▶ _ABOUT THIS EXERCISE_
Determine the number of lines in the data that contain "direction", and write only that number.

▶ _EXCERPTED RECORDS_
┄┄┄┄┄┄┄┄┄┄

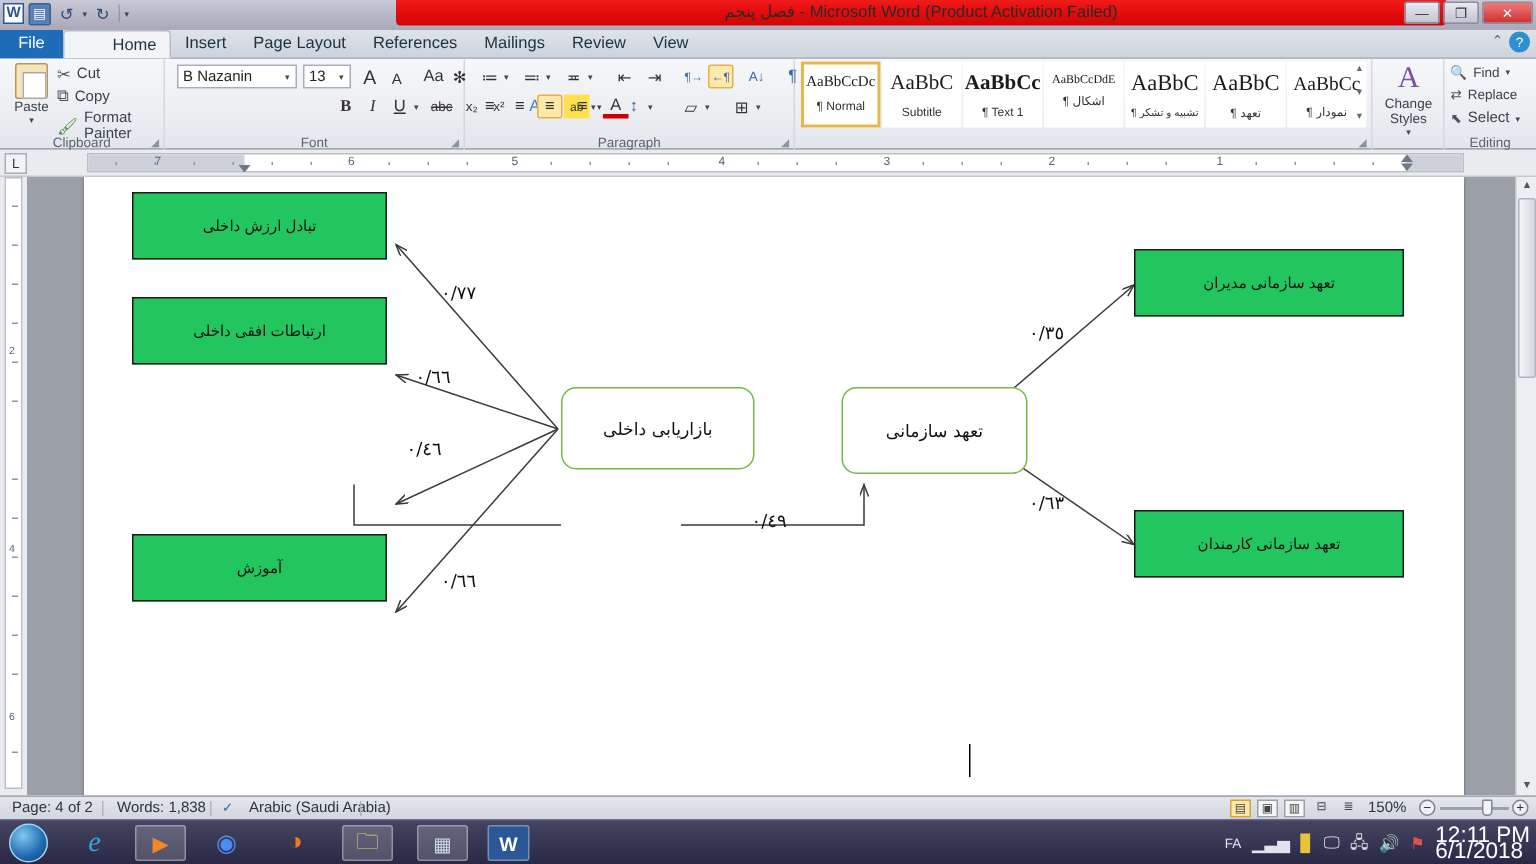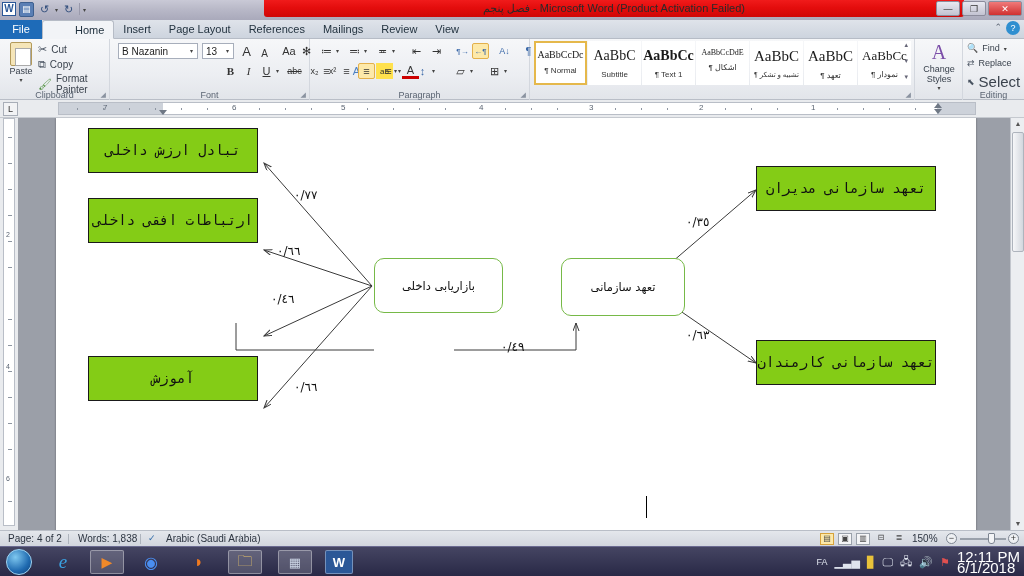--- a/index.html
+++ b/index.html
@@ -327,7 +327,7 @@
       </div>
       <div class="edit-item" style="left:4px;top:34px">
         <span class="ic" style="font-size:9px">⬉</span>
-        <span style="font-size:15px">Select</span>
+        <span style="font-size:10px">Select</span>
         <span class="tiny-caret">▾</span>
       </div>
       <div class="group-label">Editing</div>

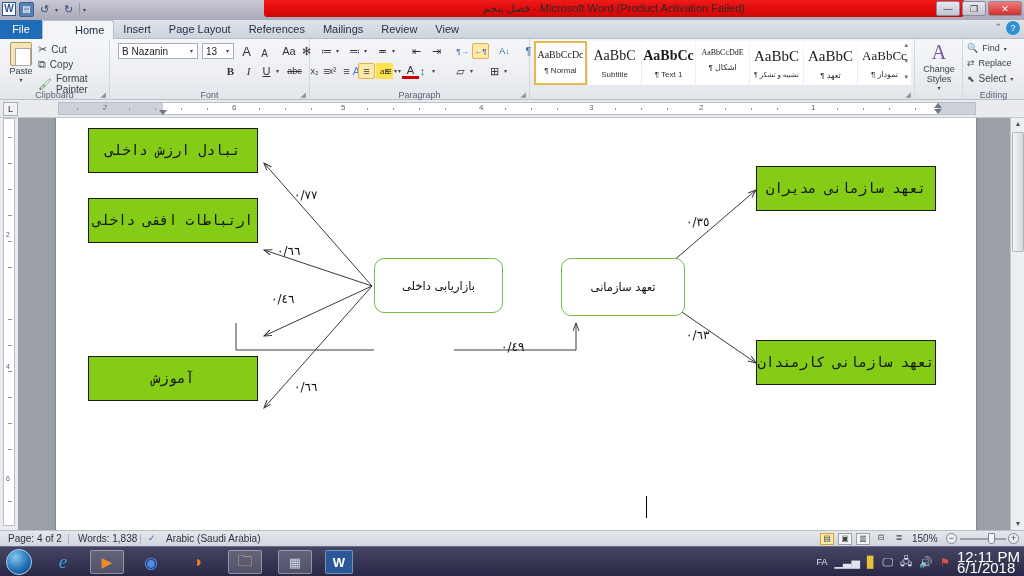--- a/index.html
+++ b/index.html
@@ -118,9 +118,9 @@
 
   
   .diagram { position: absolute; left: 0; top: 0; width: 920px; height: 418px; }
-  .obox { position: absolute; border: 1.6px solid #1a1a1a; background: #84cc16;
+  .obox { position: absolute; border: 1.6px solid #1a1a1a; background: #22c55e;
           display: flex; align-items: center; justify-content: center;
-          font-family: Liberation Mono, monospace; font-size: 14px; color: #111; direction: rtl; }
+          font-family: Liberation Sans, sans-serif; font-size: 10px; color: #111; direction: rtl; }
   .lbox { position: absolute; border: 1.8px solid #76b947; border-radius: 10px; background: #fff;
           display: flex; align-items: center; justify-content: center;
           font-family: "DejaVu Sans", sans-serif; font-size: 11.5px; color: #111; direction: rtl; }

┄┄┄┄┄┄┄┄┄┄

▶ _ANSWER TO THIS EXERCISE_
3